§ **What you will do**
From the data that follows, copy every line holding the string "size".

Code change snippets
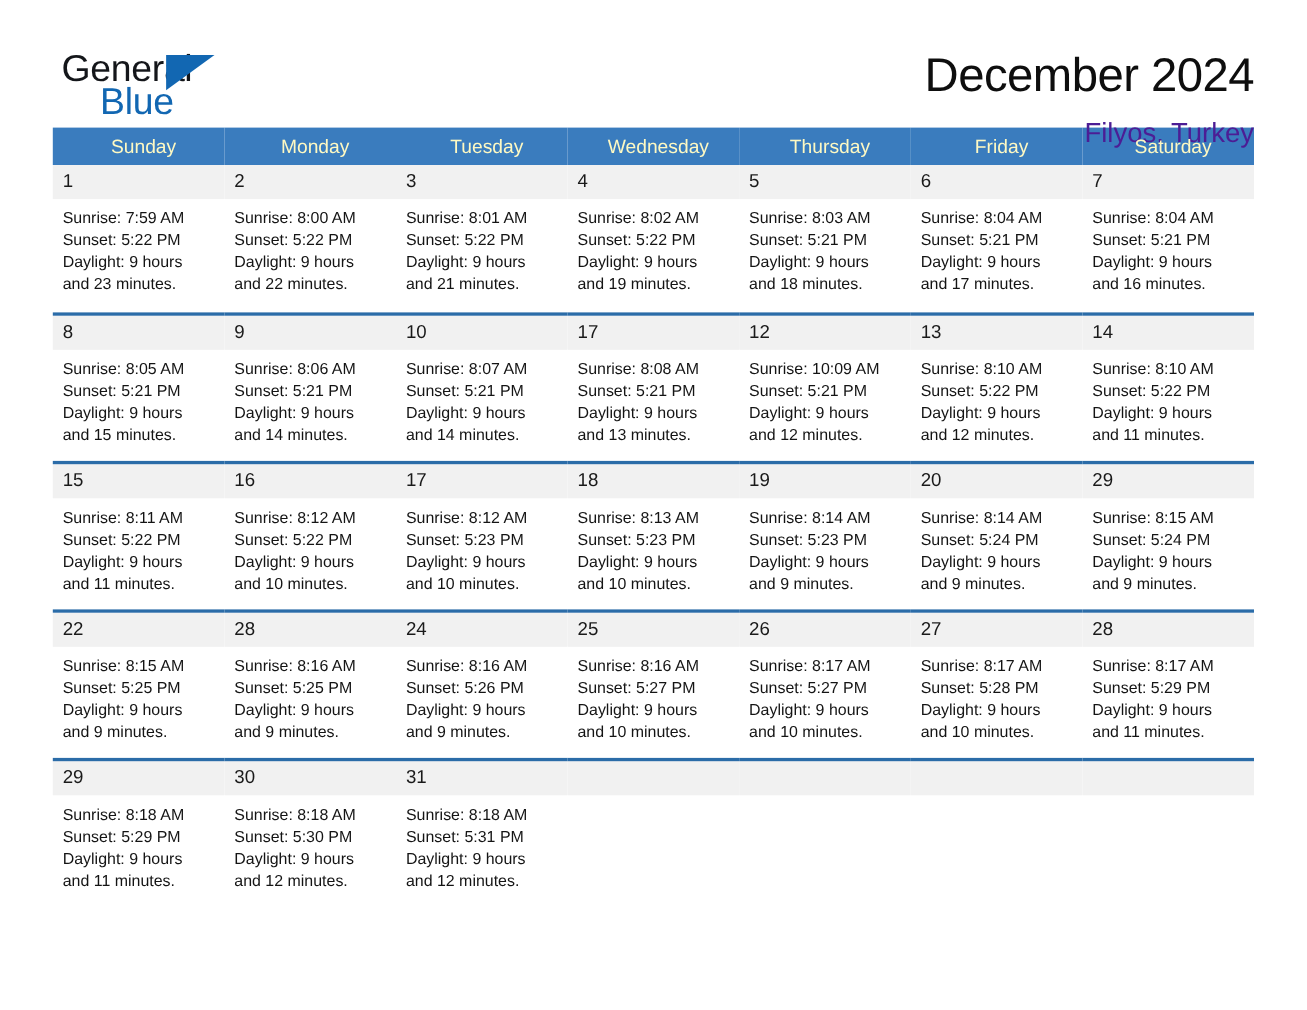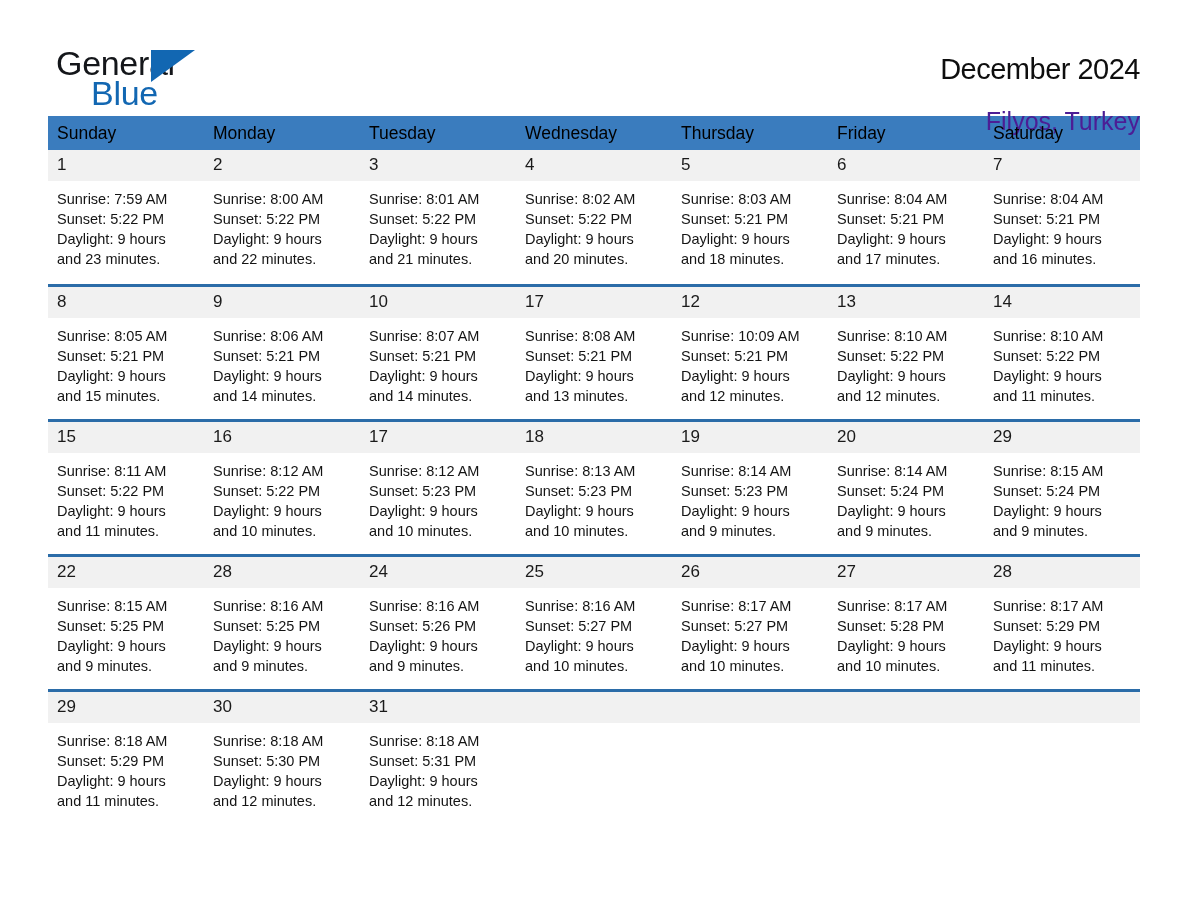--- a/index.html
+++ b/index.html
@@ -74,7 +74,7 @@
     padding-top: 2px;
   }
   .cal-title {
-    font-size: 29px;
+    font-size: 43px;
     line-height: 50px;
     color: #0e0e0e;
     font-weight: normal;

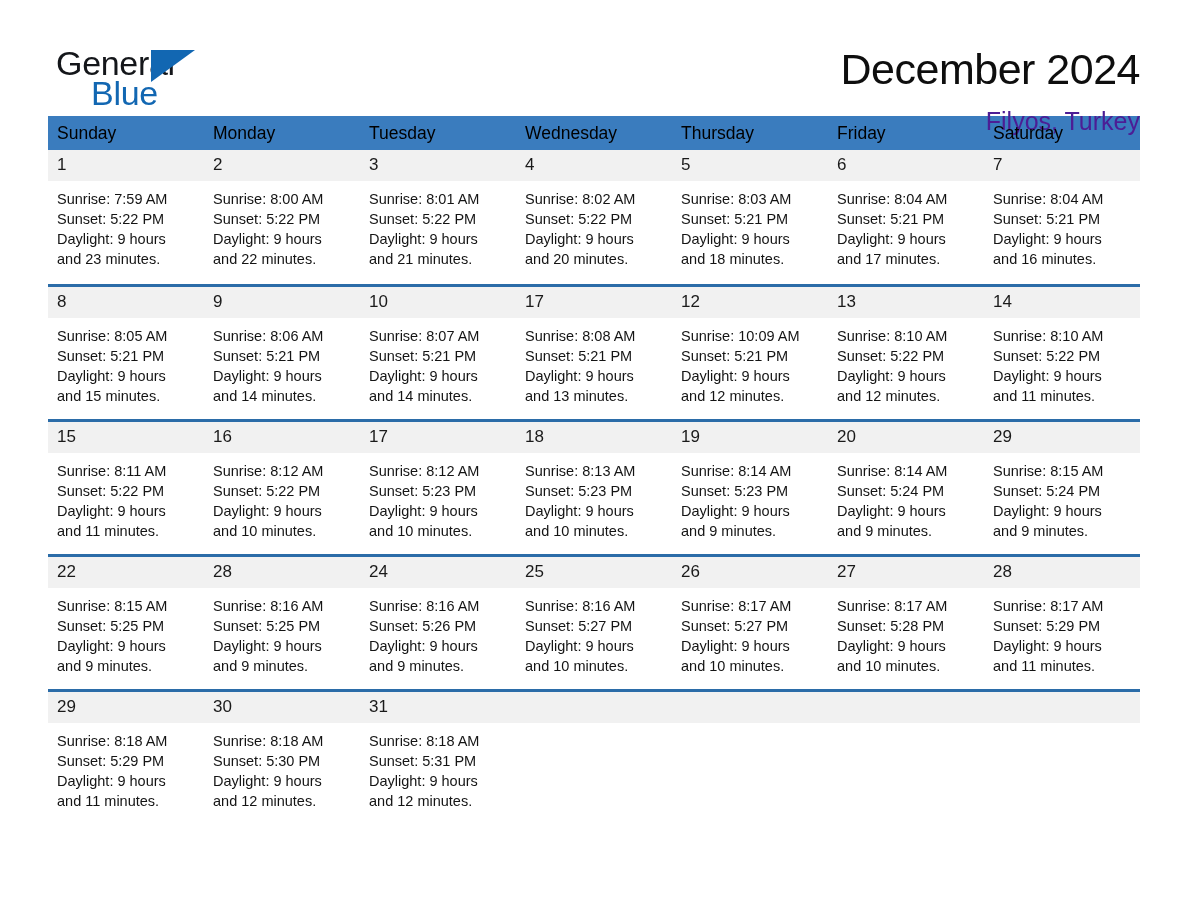--- a/index.html
+++ b/index.html
@@ -99,11 +99,11 @@
 
   .weekday-row th {
     background: #3a7cbe;
-    color: #000000;
+    color: #fef9c3;
     font-weight: normal;
     font-size: 17.5px;
     line-height: 20px;
-    text-align: left;
+    text-align: center;
     padding: 7px 0 7px 9px;
     height: 20px;
     border: none;

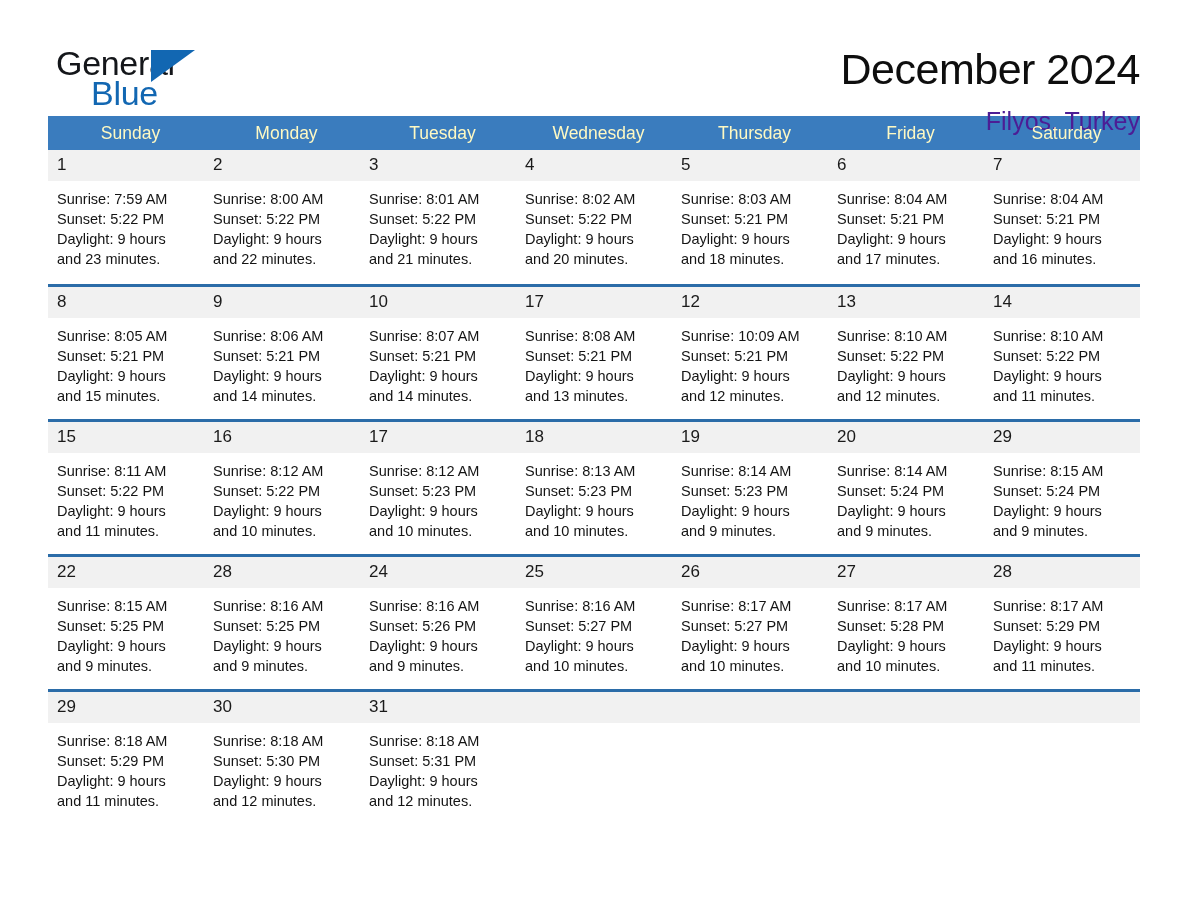--- a/index.html
+++ b/index.html
@@ -213,7 +213,7 @@
             <div>Sunrise: 8:02 AM</div>
             <div>Sunset: 5:22 PM</div>
             <div>Daylight: 9 hours</div>
-            <div>and 20 minutes.</div>
+            <div>and 19 minutes.</div>
           </div>
         </td>
         <td>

§ **Solution to the problem**
-    font-size: 29px;
+    font-size: 43px;
     font-size: 17.5px;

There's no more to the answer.